• **ASSIGNED TASK**: Read the records below and report each line in which "관심에서" occurs.

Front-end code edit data

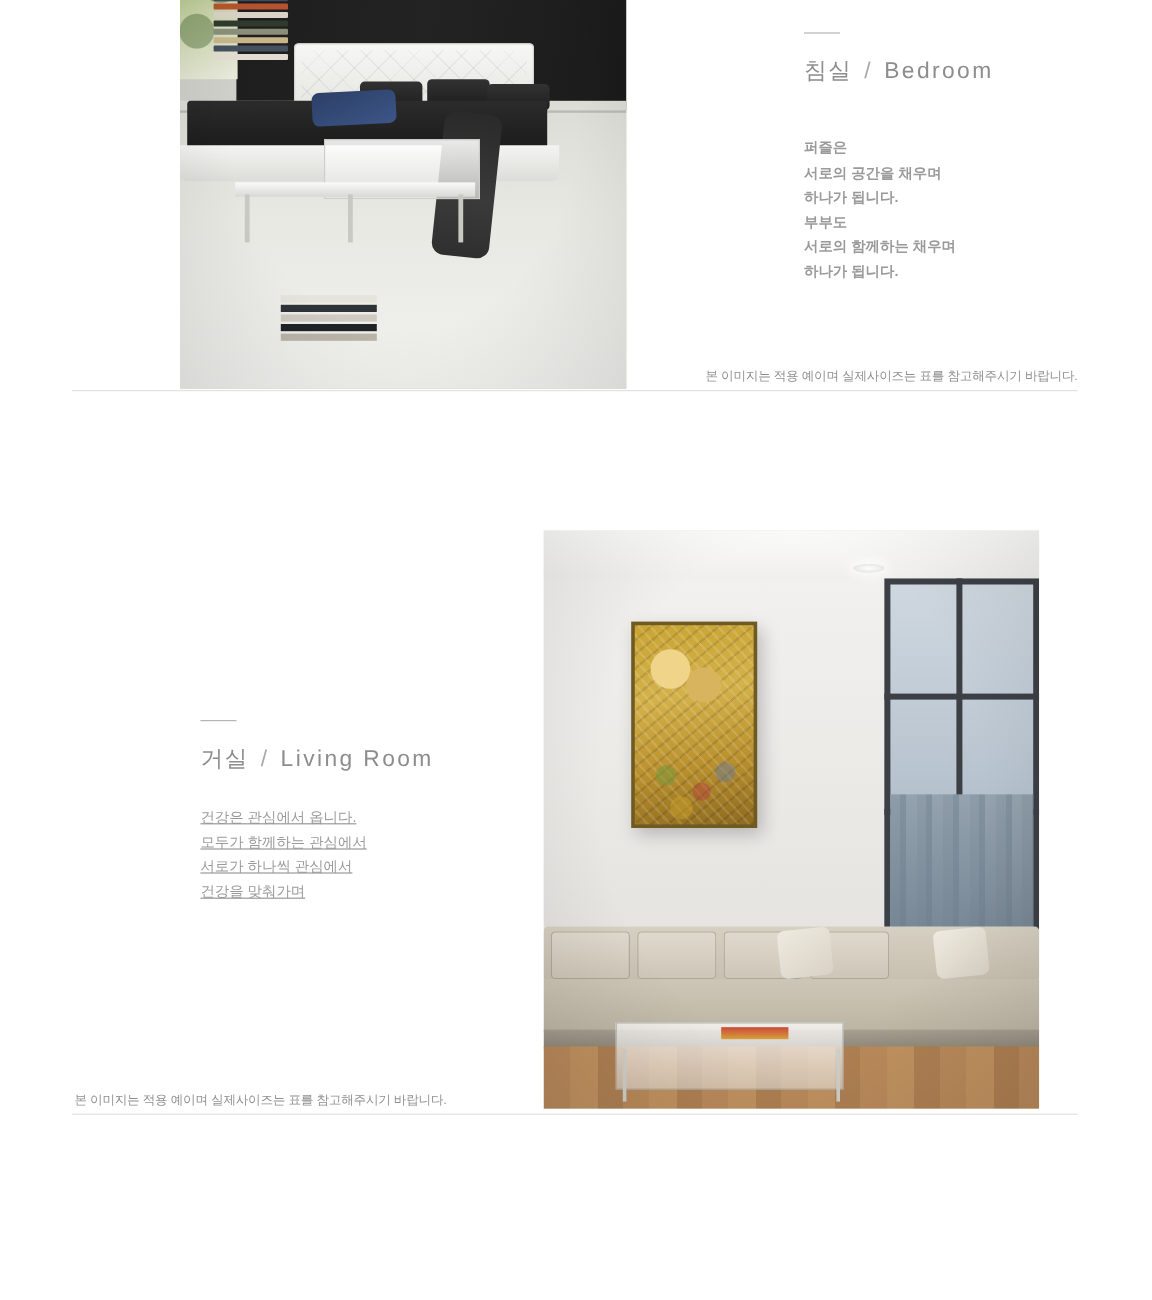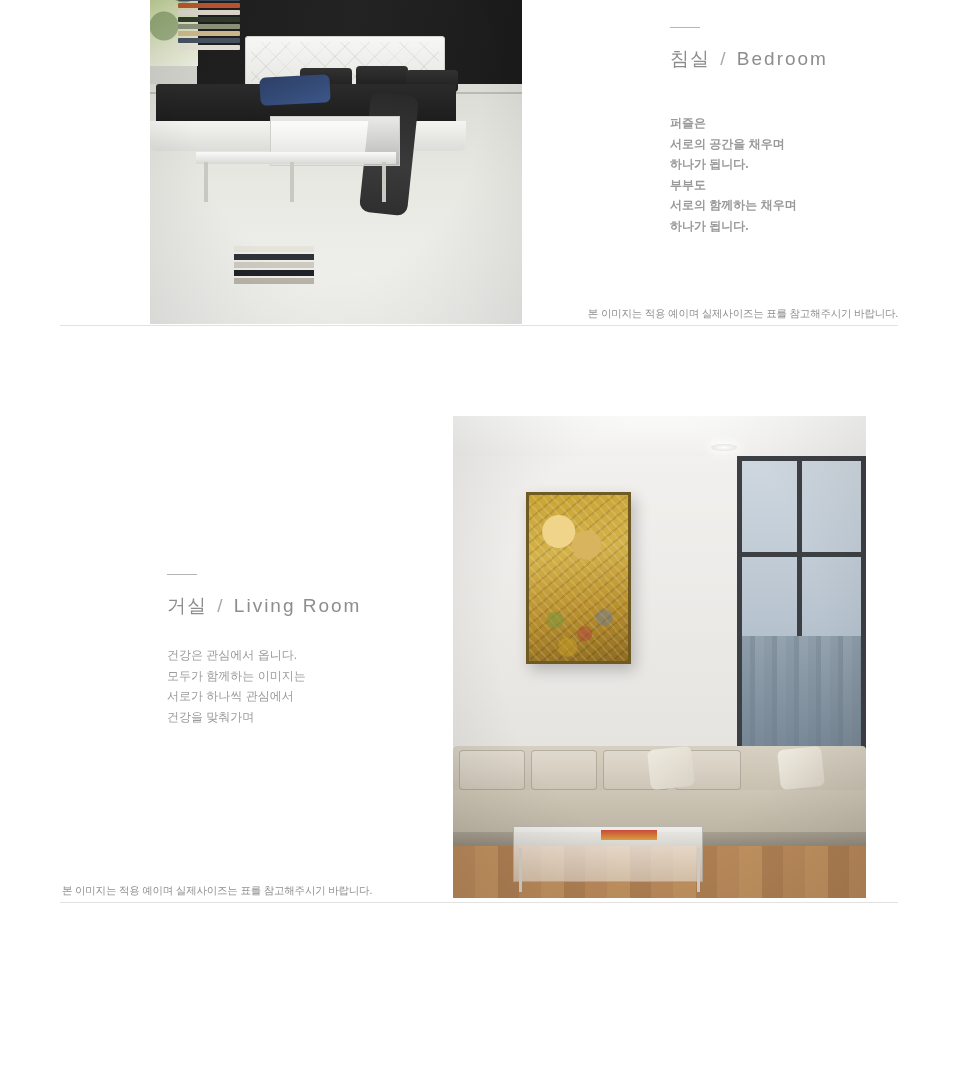--- a/index.html
+++ b/index.html
@@ -363,21 +363,21 @@
       <div>부부도</div>
       <div>서로의 함께하는 채우며</div>
       <div>하나가 됩니다.</div>
     </div>
   </div>
 
   <div class="note" style="position:absolute;right:62px;top:307px;">본 이미지는 적용 예이며 실제사이즈는 표를 참고해주시기 바랍니다.</div>
   <div class="divider" style="left:60px;right:62px;top:325px;"></div>
 </div>
 
-<div class="section" style="top:416px;height:490px;">
+<div class="section" style="top:442px;height:490px;">
 
   <div class="photo" id="living-photo" style="top:0;">
     <div class="lv-wall"></div>
     <div class="lv-ceiling"></div>
     <div class="lv-ceil-light"></div>
 
     <div class="lv-frame"></div>
 
     <div class="lv-window">
       <div class="mullion-v" style="left:60px;"></div>
@@ -406,23 +406,23 @@
     <div class="shade"></div>
   </div>
 
   <div style="position:absolute;left:167px;top:158px;">
     <div class="rule-short"></div>
     <div class="sec-title" style="margin-top:18px;">
       <span>거실</span>
       <span class="slash">/</span>
       <span class="en">Living Room</span>
     </div>
-    <div class="body-copy" style="margin-top:26px;">
+    <div class="body-copy" style="margin-top:26px;text-decoration:underline;">
       <div>건강은 관심에서 옵니다.</div>
-      <div>모두가 함께하는 이미지는</div>
+      <div>모두가 함께하는 관심에서</div>
       <div>서로가 하나씩 관심에서</div>
       <div>건강을 맞춰가며</div>
     </div>
   </div>
 
   <div class="note" style="position:absolute;left:62px;top:468px;">본 이미지는 적용 예이며 실제사이즈는 표를 참고해주시기 바랍니다.</div>
   <div class="divider" style="left:60px;right:62px;top:486px;"></div>
 </div>
 
 </body></html>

• **RESPONSE AREA**:
       <div>건강은 관심에서 옵니다.</div>
+      <div>모두가 함께하는 관심에서</div>
       <div>서로가 하나씩 관심에서</div>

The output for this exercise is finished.